* _WHAT YOU NEED TO DO_
The lines below are to be quoted exactly, from the first through the one that contains "Companions: 1 for 98.00 -> 1 for 102.00".

******

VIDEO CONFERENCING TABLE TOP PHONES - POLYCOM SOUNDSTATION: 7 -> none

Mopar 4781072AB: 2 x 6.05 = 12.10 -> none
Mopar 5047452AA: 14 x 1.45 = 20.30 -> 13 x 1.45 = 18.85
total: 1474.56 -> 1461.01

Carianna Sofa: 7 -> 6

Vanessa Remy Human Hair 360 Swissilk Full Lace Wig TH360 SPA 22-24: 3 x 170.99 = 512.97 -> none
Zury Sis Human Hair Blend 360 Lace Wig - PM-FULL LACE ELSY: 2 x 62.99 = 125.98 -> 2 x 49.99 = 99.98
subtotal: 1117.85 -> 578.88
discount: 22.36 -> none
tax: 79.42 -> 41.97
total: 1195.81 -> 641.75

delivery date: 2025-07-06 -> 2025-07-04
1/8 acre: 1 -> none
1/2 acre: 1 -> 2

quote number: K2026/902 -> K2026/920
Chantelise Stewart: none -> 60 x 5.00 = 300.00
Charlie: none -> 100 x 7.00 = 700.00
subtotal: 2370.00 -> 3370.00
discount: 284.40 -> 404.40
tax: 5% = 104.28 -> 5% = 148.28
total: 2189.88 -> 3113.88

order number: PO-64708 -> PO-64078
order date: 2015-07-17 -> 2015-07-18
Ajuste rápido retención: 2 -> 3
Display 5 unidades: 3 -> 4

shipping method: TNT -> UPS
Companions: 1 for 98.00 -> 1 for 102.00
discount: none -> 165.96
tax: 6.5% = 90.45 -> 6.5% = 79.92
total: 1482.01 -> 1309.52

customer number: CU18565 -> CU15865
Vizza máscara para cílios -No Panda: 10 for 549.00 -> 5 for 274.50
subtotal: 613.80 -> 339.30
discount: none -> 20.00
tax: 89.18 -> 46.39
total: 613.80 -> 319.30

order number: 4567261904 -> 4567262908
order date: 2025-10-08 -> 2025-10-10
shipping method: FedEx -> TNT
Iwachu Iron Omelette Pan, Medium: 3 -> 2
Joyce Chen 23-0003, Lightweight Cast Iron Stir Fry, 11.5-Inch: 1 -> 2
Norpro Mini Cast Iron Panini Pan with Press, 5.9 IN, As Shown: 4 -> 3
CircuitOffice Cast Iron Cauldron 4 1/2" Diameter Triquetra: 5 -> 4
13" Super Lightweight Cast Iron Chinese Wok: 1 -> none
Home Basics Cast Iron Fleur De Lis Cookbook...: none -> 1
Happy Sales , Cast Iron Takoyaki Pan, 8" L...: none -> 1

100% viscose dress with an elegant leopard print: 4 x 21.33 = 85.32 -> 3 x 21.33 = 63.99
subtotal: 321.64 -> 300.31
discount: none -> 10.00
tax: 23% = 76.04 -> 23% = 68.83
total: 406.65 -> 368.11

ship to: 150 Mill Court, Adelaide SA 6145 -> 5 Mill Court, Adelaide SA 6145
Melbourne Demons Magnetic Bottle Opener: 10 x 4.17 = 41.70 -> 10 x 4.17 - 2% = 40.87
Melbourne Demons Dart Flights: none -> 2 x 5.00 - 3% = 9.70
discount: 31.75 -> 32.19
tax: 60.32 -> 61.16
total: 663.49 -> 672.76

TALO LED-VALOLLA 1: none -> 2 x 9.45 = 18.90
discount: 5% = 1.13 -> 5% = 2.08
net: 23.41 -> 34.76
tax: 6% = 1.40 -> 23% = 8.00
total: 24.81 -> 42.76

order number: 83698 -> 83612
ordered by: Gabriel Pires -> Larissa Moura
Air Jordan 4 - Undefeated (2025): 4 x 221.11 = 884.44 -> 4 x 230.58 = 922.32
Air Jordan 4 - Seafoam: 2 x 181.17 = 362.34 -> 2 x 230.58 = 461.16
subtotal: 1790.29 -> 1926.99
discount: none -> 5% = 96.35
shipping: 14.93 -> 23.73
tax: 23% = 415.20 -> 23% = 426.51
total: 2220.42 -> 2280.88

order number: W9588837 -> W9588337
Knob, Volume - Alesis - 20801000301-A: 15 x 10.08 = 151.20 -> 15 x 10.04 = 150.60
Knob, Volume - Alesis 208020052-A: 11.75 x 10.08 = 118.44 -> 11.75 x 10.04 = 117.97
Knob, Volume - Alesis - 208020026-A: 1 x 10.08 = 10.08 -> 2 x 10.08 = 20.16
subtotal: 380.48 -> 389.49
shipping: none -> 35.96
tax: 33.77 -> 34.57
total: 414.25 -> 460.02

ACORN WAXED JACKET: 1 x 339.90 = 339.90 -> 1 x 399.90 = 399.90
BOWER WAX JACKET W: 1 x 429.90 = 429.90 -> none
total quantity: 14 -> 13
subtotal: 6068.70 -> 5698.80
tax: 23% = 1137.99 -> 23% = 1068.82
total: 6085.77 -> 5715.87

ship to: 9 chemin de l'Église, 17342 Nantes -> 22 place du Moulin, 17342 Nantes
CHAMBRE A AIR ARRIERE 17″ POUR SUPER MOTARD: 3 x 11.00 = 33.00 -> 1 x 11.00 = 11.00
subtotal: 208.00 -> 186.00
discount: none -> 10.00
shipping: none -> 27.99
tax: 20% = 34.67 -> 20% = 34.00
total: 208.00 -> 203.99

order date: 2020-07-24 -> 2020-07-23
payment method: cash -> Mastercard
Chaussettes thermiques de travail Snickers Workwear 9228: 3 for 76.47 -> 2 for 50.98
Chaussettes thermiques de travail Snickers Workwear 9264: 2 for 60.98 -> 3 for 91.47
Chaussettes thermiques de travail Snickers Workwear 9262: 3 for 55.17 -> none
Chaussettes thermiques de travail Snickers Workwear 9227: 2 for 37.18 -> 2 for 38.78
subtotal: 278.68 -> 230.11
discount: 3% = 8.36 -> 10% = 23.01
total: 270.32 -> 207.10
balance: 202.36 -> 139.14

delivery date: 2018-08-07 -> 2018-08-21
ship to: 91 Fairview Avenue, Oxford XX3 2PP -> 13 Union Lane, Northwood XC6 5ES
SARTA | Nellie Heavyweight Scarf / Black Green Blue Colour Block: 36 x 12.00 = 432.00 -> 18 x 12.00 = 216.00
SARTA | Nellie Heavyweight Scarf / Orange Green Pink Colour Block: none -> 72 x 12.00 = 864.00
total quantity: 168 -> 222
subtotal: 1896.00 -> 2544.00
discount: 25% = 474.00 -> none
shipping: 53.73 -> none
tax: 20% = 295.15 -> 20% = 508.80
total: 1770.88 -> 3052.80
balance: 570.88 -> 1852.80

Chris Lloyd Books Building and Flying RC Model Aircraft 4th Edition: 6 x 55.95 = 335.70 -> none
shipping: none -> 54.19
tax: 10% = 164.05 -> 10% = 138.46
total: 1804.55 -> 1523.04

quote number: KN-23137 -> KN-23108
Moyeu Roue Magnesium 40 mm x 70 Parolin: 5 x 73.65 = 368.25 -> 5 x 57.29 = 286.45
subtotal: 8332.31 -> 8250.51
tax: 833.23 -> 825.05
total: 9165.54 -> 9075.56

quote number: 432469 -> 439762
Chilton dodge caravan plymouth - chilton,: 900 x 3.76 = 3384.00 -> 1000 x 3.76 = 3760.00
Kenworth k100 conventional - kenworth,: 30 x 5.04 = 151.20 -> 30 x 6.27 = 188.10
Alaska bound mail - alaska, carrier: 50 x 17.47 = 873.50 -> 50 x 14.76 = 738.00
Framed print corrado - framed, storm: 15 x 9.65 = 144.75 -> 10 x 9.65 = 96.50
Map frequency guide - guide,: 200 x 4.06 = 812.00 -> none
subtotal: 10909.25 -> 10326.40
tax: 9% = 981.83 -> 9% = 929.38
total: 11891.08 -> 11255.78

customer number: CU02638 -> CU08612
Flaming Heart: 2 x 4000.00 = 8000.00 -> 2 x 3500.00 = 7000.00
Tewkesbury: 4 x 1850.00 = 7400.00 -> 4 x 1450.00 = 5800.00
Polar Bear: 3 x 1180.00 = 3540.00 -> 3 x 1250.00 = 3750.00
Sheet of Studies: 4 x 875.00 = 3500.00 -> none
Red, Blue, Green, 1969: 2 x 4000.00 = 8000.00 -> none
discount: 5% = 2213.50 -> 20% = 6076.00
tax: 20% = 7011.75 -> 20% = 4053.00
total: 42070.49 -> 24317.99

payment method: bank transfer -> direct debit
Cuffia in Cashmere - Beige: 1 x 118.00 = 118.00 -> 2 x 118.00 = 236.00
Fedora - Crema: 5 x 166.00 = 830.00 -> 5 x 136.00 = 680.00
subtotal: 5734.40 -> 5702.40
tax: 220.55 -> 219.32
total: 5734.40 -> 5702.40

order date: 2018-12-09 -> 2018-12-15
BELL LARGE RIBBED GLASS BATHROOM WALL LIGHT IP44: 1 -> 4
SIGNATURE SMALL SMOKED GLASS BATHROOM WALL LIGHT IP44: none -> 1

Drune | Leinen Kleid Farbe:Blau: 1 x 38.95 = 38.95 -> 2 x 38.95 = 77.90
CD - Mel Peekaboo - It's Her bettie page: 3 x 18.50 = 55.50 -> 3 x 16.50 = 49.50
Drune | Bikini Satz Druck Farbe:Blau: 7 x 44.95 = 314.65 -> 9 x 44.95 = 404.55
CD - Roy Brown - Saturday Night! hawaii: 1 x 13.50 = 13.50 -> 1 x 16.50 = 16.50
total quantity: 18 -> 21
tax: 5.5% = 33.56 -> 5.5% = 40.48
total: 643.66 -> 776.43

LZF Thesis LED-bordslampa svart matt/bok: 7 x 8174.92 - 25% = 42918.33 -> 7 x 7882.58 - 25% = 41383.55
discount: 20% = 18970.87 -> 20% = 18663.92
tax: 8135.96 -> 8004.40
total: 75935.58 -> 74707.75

******

* _THE ANSWER_
VIDEO CONFERENCING TABLE TOP PHONES - POLYCOM SOUNDSTATION: 7 -> none

Mopar 4781072AB: 2 x 6.05 = 12.10 -> none
Mopar 5047452AA: 14 x 1.45 = 20.30 -> 13 x 1.45 = 18.85
total: 1474.56 -> 1461.01

Carianna Sofa: 7 -> 6

Vanessa Remy Human Hair 360 Swissilk Full Lace Wig TH360 SPA 22-24: 3 x 170.99 = 512.97 -> none
Zury Sis Human Hair Blend 360 Lace Wig - PM-FULL LACE ELSY: 2 x 62.99 = 125.98 -> 2 x 49.99 = 99.98
subtotal: 1117.85 -> 578.88
discount: 22.36 -> none
tax: 79.42 -> 41.97
total: 1195.81 -> 641.75

delivery date: 2025-07-06 -> 2025-07-04
1/8 acre: 1 -> none
1/2 acre: 1 -> 2

quote number: K2026/902 -> K2026/920
Chantelise Stewart: none -> 60 x 5.00 = 300.00
Charlie: none -> 100 x 7.00 = 700.00
subtotal: 2370.00 -> 3370.00
discount: 284.40 -> 404.40
tax: 5% = 104.28 -> 5% = 148.28
total: 2189.88 -> 3113.88

order number: PO-64708 -> PO-64078
order date: 2015-07-17 -> 2015-07-18
Ajuste rápido retención: 2 -> 3
Display 5 unidades: 3 -> 4

shipping method: TNT -> UPS
Companions: 1 for 98.00 -> 1 for 102.00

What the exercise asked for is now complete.